Our next conversation was with Colonel Ben Tzion Gruber, from the IDF, who spoke with us about the ethics of warfare. He described in great detail the ethical conflicts faced by soldiers, and the way in which soldiers are trained to make ethical choices in situations that call for immediate action. He used specific examples from the recent conflict with Gaza, with film footage and photographs, speaking about the ways that Israeli tries to avoid collateral damage, including the advance leafleting of targeted areas, the use of phone calls and text messages to civilians to warn of incoming fire, and the last minute diversion of strikes when civilian casualties look likely. He also discussed some of the facts regarding Gaza that are often not reported or misreported by the media, like fact that over 10,000 Gazans a year are treated at Israeli hospitals, and that 35% of the electricity used in Gaza is supplied by Israel, among many others issues. It was a lot to take in but provided a fascinating look into Israeli military decision-making and provided the group with a unique perspective.
From there we went to Levinsky Square to learn about the situation of African refugees in Tel Aviv.

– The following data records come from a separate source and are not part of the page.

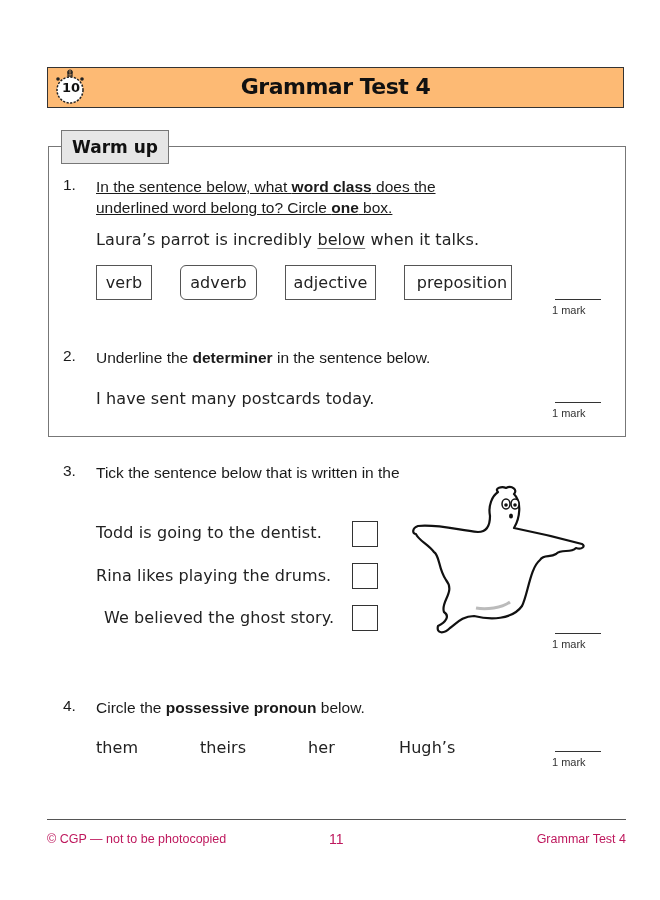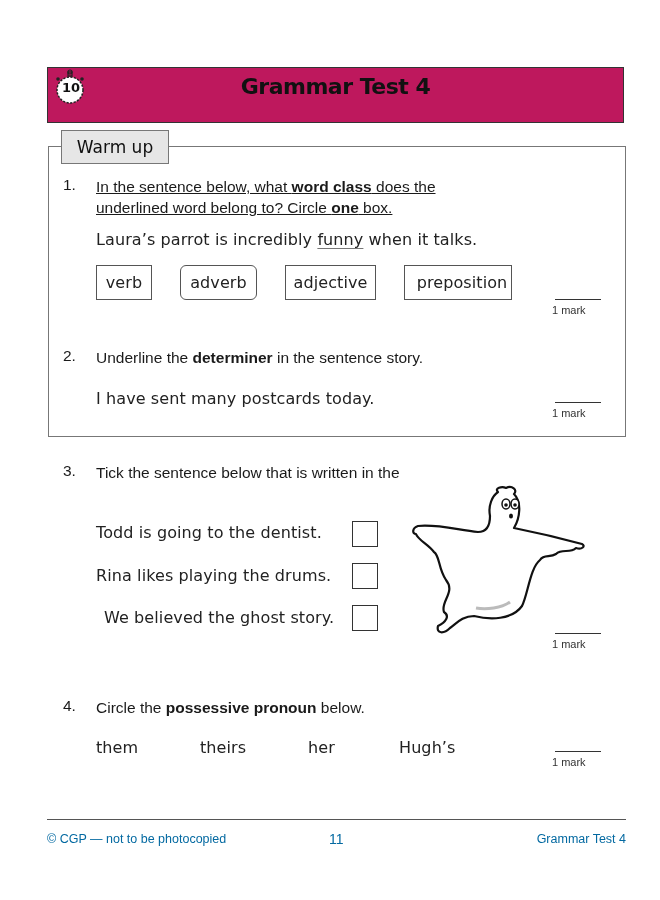--- a/index.html
+++ b/index.html
@@ -1,41 +1,41 @@
 <!DOCTYPE html>
 <html><head>
 <meta charset="utf-8">
 <style>
   html, body { margin: 0; padding: 0; background: #ffffff; }
   body { width: 660px; height: 900px; position: relative; overflow: hidden;
          font-family: "Liberation Sans", sans-serif; color: #1a1a1a; }
   .abs { position: absolute; }
-  .title-bar { left: 47px; top: 67px; width: 577px; height: 56px; background: #be185d;
+  .title-bar { left: 47px; top: 67px; width: 577px; height: 41px; background: #fdba74;
                border: 1.5px solid #333; box-sizing: border-box; }
   .title-text { position: absolute; left: 0; right: 0; top: 6px; text-align: center;
                 font-family: "DejaVu Sans", sans-serif; font-weight: bold; font-size: 22px;
                 letter-spacing: -0.5px; color: #111; }
   .timer { position: absolute; left: 4px; top: 1px; width: 36px; height: 36px; }
   .warm-box { left: 48px; top: 146px; width: 578px; height: 291px; border: 1px solid #777;
               border-top: 1px solid #777; box-sizing: border-box; }
   .warm-label { left: 61px; top: 130px; width: 108px; height: 34px; background: #e6e6e6;
                 border: 1px solid #777; box-sizing: border-box; }
   .warm-label span { position: absolute; left: 0; right: 0; top: 6px; text-align: center;
-                     font-family: "DejaVu Sans", sans-serif; font-weight: normal; font-size: 17px; color: #111; }
+                     font-family: "DejaVu Sans", sans-serif; font-weight: bold; font-size: 17px; color: #111; }
   .qnum { font-size: 15.5px; }
   .qtext { font-size: 15.5px; line-height: 21px; }
   .hand { font-family: "DejaVu Sans", sans-serif; font-size: 16px; color: #222; font-weight: normal; letter-spacing: 0.1px; }
   .opt-box { position: absolute; top: 265px; height: 35px; border: 1px solid #555; box-sizing: border-box;
              display: flex; align-items: center; justify-content: center; }
   .mark { position: absolute; width: 46px; text-align: left; font-size: 11px; color: #333; }
   .mark-line { position: absolute; width: 46px; height: 0; border-top: 1.5px solid #333; }
   .tick-box { position: absolute; left: 352px; width: 26px; height: 26px; border: 1.5px solid #333;
               box-sizing: border-box; background: #fff; }
   .footer-line { left: 47px; top: 819px; width: 579px; height: 0; border-top: 1px solid #555; }
-  .footer { top: 832px; font-size: 12.5px; color: #0369a1; }
+  .footer { top: 832px; font-size: 12.5px; color: #be185d; }
   u.funny { text-decoration: underline; text-decoration-color: #777; text-underline-offset: 3px; }
 </style>
 </head>
 <body>
 
 <div class="abs title-bar">
   <svg class="timer" viewBox="0 0 36 36">
     <circle cx="18" cy="21" r="13" fill="#fff" stroke="#222" stroke-width="1.5" stroke-dasharray="2.2 1.4"></circle>
     <rect x="16" y="3" width="4" height="4" fill="none" stroke="#222" stroke-width="1.2"></rect>
     <circle cx="18" cy="3" r="2" fill="none" stroke="#222" stroke-width="1.2"></circle>
@@ -50,40 +50,40 @@
 <div class="abs warm-label">
   <span>Warm up</span>
 </div>
 
 <span class="abs qnum" style="left:63px;top:176px;">1.</span>
 <div class="abs qtext" style="left:96px;top:176px;text-decoration:underline;">
   <div><span>In the sentence below, what </span><b>word class</b><span> does the</span></div>
   <div><span>underlined word belong to?  Circle </span><b>one</b><span> box.</span></div>
 </div>
 <div class="abs hand" style="left:96px;top:230px;">
-  <span>Laura’s parrot is incredibly </span><u class="funny">funny</u><span> when it talks.</span>
+  <span>Laura’s parrot is incredibly </span><u class="funny">below</u><span> when it talks.</span>
 </div>
 <div class="opt-box hand" style="left:96px;width:56px;">
     <span>verb</span>
   </div>
 <div class="opt-box hand" style="left:180px;width:77px;border-radius:6px;">
     <span>adverb</span>
   </div>
 <div class="opt-box hand" style="left:285px;width:91px;">
     <span>adjective</span>
   </div>
 <div class="opt-box hand" style="left:404px;width:108px;padding-left:8px;">
     <span>preposition</span>
   </div>
 <div class="mark-line" style="left:555px;top:299px;"></div>
 <div class="mark" style="left:552px;top:304px;">1 mark</div>
 
 <span class="abs qnum" style="left:63px;top:347px;">2.</span>
 <div class="abs qtext" style="left:96px;top:347px;">
-  <span>Underline the </span><b>determiner</b><span> in the sentence story.</span>
+  <span>Underline the </span><b>determiner</b><span> in the sentence below.</span>
 </div>
 <div class="abs hand" style="left:96px;top:389px;">I have sent many postcards today.</div>
 <div class="mark-line" style="left:555px;top:402px;"></div>
 <div class="mark" style="left:552px;top:407px;">1 mark</div>
 
 <span class="abs qnum" style="left:63px;top:462px;">3.</span>
 <div class="abs qtext" style="left:96px;top:462px;">
   <div>Tick the sentence below that is written in the</div>
 </div>
 <div class="abs hand" style="left:96px;top:523px;">Todd is going to the dentist.</div>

We spoke to Danny, a volunteer from the Hotline for Migrant Workers, who described the terrible situation in which these refugees are living, without any legal rights, access to medical care, and in serious poverty. He told us that part of his motivation in doing this volunteer work is that his parents were refugees from Hungary, Holocaust survivors who made their way to Israel and found a new home for themselves. For him, Israel has a moral obligation to help these new refugees, regardless of the fact that they are not Jews. These people, mostly from Eritrea and the Sudan, come to Israel via Sinai, escaping persecution and danger in their home countries. Their presence has transformed South Tel Aviv, and created a major challenge to the residents and to the government. We visited a young woman from Eritrea now working in a daycare center that the community has established, and she spoke of wanting to go home when things get better there. She described a bleak existence in which people live hand-to-mouth existences, at the mercy of employees who are paying them “off the books”, and living without any rights or legal status. She also spoke of the prevalence of domestic abuse within the community, which she felt was due to the breakdown of the traditional extended family structure. The center in which she works is funded by donations, some of which came from the American Embassy.

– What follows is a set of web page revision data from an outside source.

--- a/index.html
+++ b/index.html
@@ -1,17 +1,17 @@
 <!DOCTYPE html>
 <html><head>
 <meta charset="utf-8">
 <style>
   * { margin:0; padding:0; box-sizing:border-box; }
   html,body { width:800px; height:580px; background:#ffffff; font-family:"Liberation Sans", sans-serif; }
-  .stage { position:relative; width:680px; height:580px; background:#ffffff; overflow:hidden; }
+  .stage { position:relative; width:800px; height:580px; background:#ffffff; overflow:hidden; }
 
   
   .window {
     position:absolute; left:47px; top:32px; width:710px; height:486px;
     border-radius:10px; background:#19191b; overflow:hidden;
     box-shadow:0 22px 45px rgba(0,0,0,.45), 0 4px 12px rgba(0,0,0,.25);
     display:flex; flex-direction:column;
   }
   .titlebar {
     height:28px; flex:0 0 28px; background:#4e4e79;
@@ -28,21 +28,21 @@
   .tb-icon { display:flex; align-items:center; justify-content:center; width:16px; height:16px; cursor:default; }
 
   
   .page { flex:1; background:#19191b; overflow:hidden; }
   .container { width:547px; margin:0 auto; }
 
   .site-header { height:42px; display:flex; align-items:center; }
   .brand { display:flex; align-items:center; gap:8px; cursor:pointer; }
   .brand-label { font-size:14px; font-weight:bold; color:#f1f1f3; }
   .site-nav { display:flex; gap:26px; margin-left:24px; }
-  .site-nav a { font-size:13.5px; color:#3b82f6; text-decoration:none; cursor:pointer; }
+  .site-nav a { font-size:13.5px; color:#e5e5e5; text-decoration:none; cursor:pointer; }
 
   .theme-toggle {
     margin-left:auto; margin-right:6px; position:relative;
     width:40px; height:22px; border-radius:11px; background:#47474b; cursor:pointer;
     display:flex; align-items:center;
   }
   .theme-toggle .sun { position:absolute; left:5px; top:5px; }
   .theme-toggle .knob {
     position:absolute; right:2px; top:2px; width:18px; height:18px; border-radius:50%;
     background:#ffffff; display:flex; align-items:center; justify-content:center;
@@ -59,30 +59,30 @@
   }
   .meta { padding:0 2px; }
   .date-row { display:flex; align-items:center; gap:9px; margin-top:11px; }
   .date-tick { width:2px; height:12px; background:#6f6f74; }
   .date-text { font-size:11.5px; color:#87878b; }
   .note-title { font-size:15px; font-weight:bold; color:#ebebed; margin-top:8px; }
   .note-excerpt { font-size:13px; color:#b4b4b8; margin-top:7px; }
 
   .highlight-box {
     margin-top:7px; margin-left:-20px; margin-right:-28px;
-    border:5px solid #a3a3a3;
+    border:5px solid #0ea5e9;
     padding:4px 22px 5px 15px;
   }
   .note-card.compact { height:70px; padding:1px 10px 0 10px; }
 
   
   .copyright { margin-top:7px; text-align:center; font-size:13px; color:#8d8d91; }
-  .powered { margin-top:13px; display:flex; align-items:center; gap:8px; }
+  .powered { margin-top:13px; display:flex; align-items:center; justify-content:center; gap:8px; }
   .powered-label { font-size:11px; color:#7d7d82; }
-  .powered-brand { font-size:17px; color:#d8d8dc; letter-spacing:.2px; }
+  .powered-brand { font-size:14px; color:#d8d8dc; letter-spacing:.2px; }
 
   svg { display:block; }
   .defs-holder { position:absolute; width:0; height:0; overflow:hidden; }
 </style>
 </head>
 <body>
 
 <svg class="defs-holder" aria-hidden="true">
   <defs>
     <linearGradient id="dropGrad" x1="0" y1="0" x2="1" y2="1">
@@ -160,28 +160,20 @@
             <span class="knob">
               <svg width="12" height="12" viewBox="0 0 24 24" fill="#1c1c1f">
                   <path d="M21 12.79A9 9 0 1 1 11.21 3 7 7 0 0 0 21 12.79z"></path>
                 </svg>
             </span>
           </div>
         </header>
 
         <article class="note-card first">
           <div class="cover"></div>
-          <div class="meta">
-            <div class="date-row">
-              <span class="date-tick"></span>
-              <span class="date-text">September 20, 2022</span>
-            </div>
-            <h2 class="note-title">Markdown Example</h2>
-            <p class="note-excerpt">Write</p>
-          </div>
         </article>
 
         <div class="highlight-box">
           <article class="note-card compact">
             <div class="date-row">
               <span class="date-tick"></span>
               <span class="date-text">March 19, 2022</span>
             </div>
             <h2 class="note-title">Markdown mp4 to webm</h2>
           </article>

Our last stop was at Leket: Israel’s National Food Bank, an inspiring organization that feeds the hungry throughout Israel. They collect foods from fields that would otherwise go uncollected, as well as unsellable food nearing expiration dates from manufacturers. They supply this food to organizations and schools around the country. At this time they are working to supply food to areas in the south that have suffered a great economic hit from the constant barrage of missiles which have caused businesses to close and many to be unemployed. They also have other projects like one that makes lunch for school children whose families don’t have the resources to provide nutritional meals for them, including both Jewish and Arab schools. The rabbis then donned rubber gloves and got to work, helping to sort surplus vegetables, pack crates, and load pallets that will head off to different community organizations tomorrow.
Finally, after packing and checking out, it was time for our final dinner, graciously provided by the beautiful David Intercontinental. In another one of the only-in-Israel moments, our host at the hotel turned out to be an old friend of Rabbi Alan Katz’s son. After a discussion reflecting on the experience of this powerful week of learning and experiencing together, and after expressing tremendous thanks to our member guide Rabbi Michael Weinberg, our tour educator Uri Feinberg, and the whole staff of ARZA/Da’at, most of the group set off for the airport, ready to return home with stories to tell and future trips to plan.